Here is a data loader I made while reading the code for the chicken pox dataloader:

class BskDatasetLoader(object):
    def __init__(self, root):
        super(BskDatasetLoader, self).__init__()
        rp = osp.join(root, 'bsk_data.json')
        rpf = open(rp, 'r')
        self.data = json.load(rpf)

        if not(osp.isfile(osp.join(root, 'restruct_json.json'))):
            self.restruct_json= self.restructure_json()
            dj = open(osp.join(root, 'restruct_json.json'), 'w')
            json.dump(self.diag_json, dj)
        else:
            print('Loading restructured json...')
            self.restruct_json= json.load(open(osp.join(root, 'restruct_json.json'), 'r'))
            print('Restructured json loaded.')

    def restructure_json(self):
        dic = dict()
        edges_list = []
        fx_list = []
        for g, graph in tqdm(enumerate(self.data), desc='Restructuring JSON:', total=len(self.data.keys())):
            edges_list.append([])
            fx_list.append([])
            for t, ts in enumerate(self.data[graph]):
                edges = self.data[graph][ts]['edges']
                fx = self.data[graph][ts]['FX']
                edges_list[g].append(edges)
                fx_list[g].append(fx)

        dic['edges'] = edges_list
        dic['FX'] = fx_list

        return dic

    def _get_edges(self):
        self._edges = np.array(self.restruct_json['edges'])
        print('Got edges: --> shape{s}'.format(s=self._edges.shape))

    def _get_edge_weights(self):
        self.container = dict()
        weights_list = []
        for g, graph in tqdm(enumerate(self.data), desc='Generating edge weights', total=len(self.data.keys())):
            weights_list.append([])
            for t, ts in enumerate(self.data[graph]):
                num_edges = 11*(11-1)
                edge_weights = torch.ones((num_edges, 1), dtype=torch.long).tolist()
                weights_list[g].append(edge_weights)

        self.container['edge_weights'] = weights_list
        self._edge_weights = np.array(self.container['edge_weights'])
        print('Got edge weights: --> shape{s}'.format(s=self._edge_weights.shape))

    def _get_targets_and_features(self):
        stacked_target = np.array(self.restruct_json['FX'])
        self.features = [stacked_target[i][:self.lags][:][:].T for i in range(stacked_target.shape[0])]
        self.targets = [stacked_target[i][self.lags:][:][:].T for i in range(stacked_target.shape[0])]

        self.features = np.array(self.features)
        self.targets = np.array(self.targets)
        print('Got features: --> shape{s}'.format(s=self.features.shape))
        print('Got targets: --> shape{s}'.format(s=self.targets.shape))

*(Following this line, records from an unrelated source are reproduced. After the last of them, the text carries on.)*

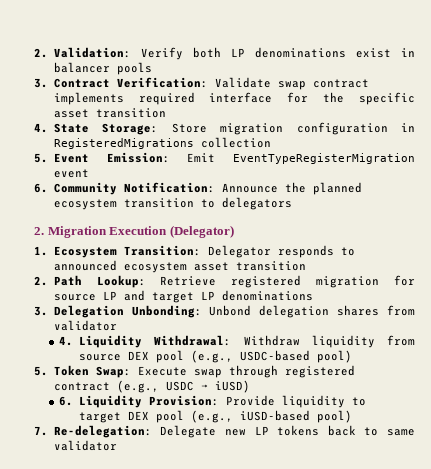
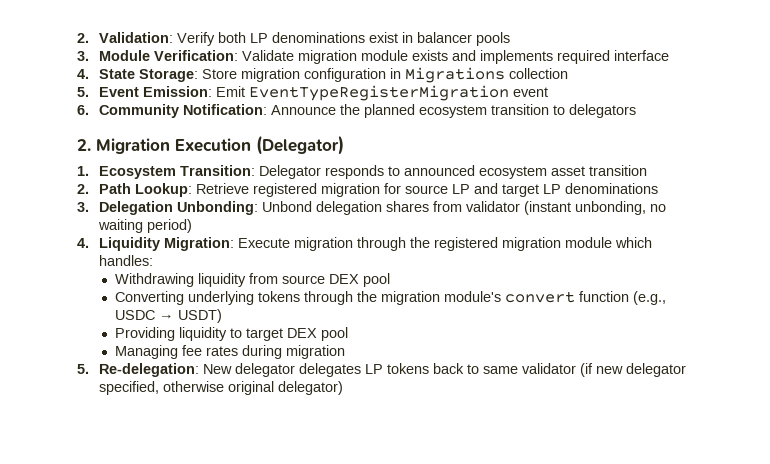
- 3. Contract Verification: Validate swap contract implements required interface for the specific asset transition
+ 3. Module Verification: Validate migration module exists and implements required interface
- 4. State Storage: Store migration configuration in RegisteredMigrations collection
+ 4. State Storage: Store migration configuration in Migrations collection
- 3. Delegation Unbonding: Unbond delegation shares from validator
- 4. Liquidity Withdrawal: Withdraw liquidity from source DEX pool (e.g., USDC-based pool)
- 5. Token Swap: Execute swap through registered contract (e.g., USDC → iUSD)
- 6. Liquidity Provision: Provide liquidity to target DEX pool (e.g., iUSD-based pool)
- 7. Re-delegation: Delegate new LP tokens back to same validator
+ 3. Delegation Unbonding: Unbond delegation shares from validator (instant unbonding, no waiting period)
+ 4. Liquidity Migration: Execute migration through the registered migration module which handles:
+ Withdrawing liquidity from source DEX pool
+ Converting underlying tokens through the migration module's convert function (e.g., USDC → USDT)
+ Providing liquidity to target DEX pool
+ Managing fee rates during migration
+ 5. Re-delegation: New delegator delegates LP tokens back to same validator (if new delegator specified, otherwise original delegator)

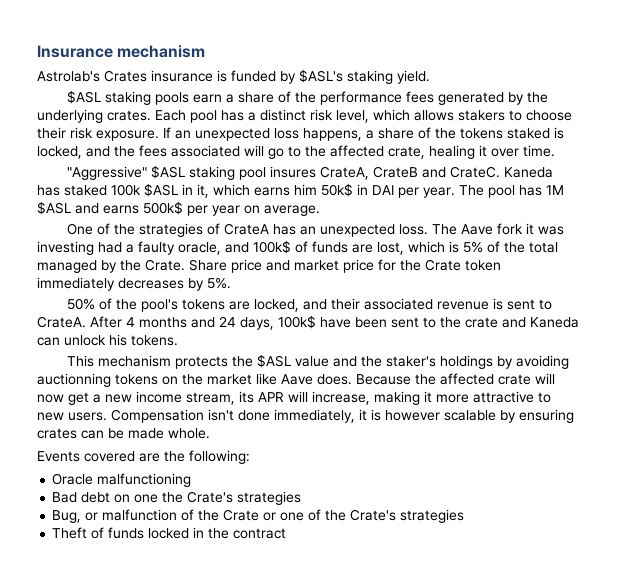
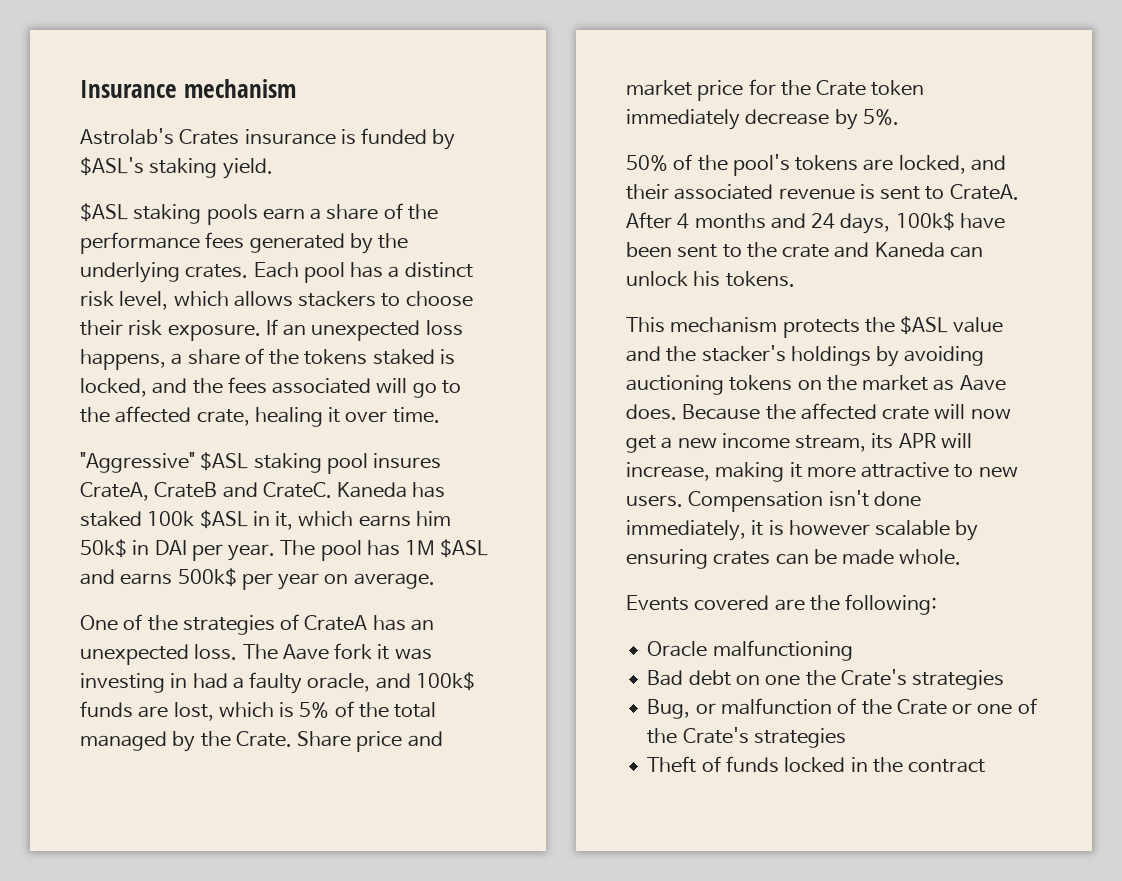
- Each pool has a distinct risk level, which allows stakers to choose their risk exposure.
+ Each pool has a distinct risk level, which allows stackers to choose their risk exposure.
- The Aave fork it was investing had a faulty oracle, and 100k$ of funds are lost, which is 5% of the total managed by the Crate.
+ The Aave fork it was investing in had a faulty oracle, and 100k$ funds are lost, which is 5% of the total managed by the Crate.
- Share price and market price for the Crate token immediately decreases by 5%.
+ Share price and market price for the Crate token immediately decrease by 5%.
- This mechanism protects the $ASL value and the staker's holdings by avoiding auctionning tokens on the market like Aave does.
+ This mechanism protects the $ASL value and the stacker's holdings by avoiding auctioning tokens on the market as Aave does.

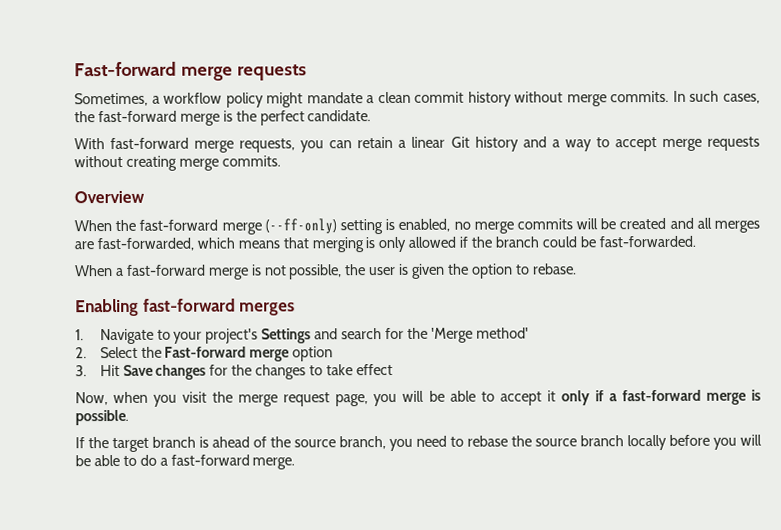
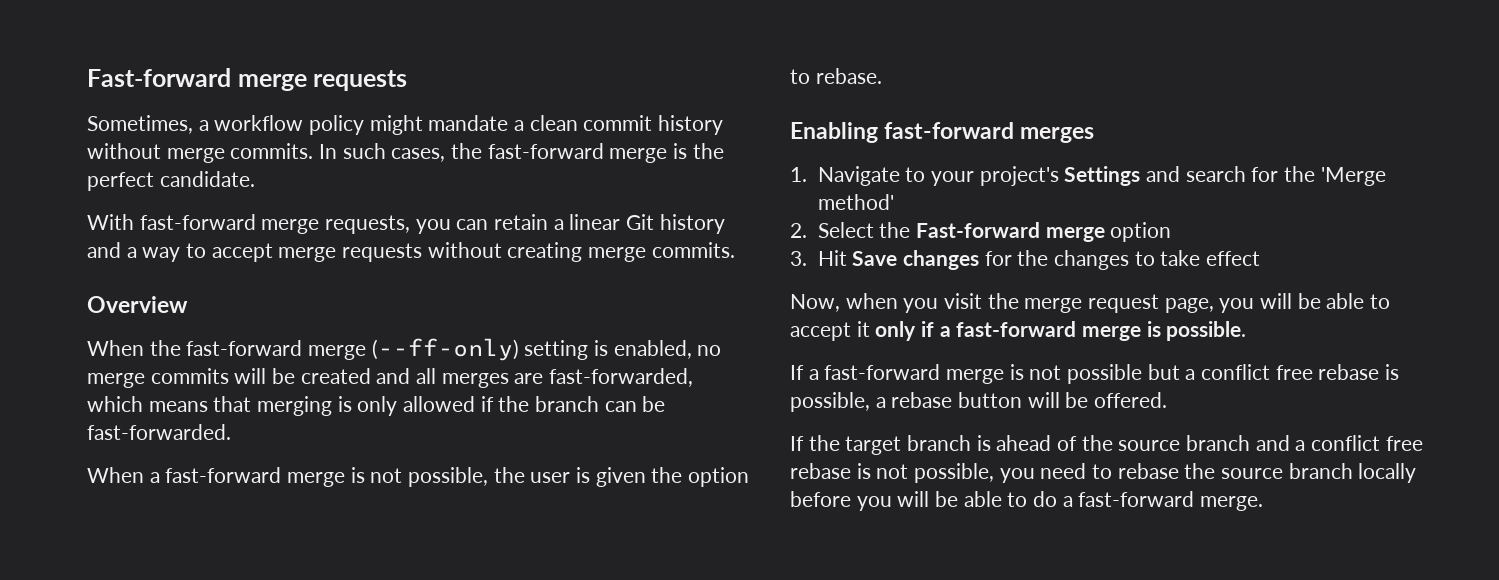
- When the fast-forward merge (--ff-only) setting is enabled, no merge commits will be created and all merges are fast-forwarded, which means that merging is only allowed if the branch could be fast-forwarded.
+ When the fast-forward merge (--ff-only) setting is enabled, no merge commits will be created and all merges are fast-forwarded, which means that merging is only allowed if the branch can be fast-forwarded.
+ If a fast-forward merge is not possible but a conflict free rebase is possible, a rebase button will be offered.
- If the target branch is ahead of the source branch, you need to rebase the source branch locally before you will be able to do a fast-forward merge.
+ If the target branch is ahead of the source branch and a conflict free rebase is not possible, you need to rebase the source branch locally before you will be able to do a fast-forward merge.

    def get_dataset(self, lags: int=33) -> StaticGraphTemporalSignal:
        self.lags = lags
        self._get_edges()
        self._get_edge_weights()
        self._get_targets_and_features()
        dataset = StaticGraphTemporalSignal(self._edges, self._edge_weights, self.features, self.targets)
        return dataset

My apologies if the code is messy; bsk_data.json: JSON file having the following structure

play 0:  
        timestamp 0:  
                 edges: list of edges  
                 FX: features  
        timestamp 1:  
                  edges
                  FX
        timestamp 2: ...
play 1:  
        timestamp 0: ...

The rest of the methods are the same as the chicken pox dataloader, the _get_edge_weights is modified so that it creates one per timestamp and stores them in a dictionary self.container.

  1. I'm not sure how the diagonalization trick can be inserted into a chickenpox-like dataloader
  2. I guess I have to use a batch iterator signal because the data in question is large and the device I'm training on is reaching memory capacity.
benedekrozemberczki commented 3 years ago

Each temporal snapshot is a graph batch (e.g. like molecules).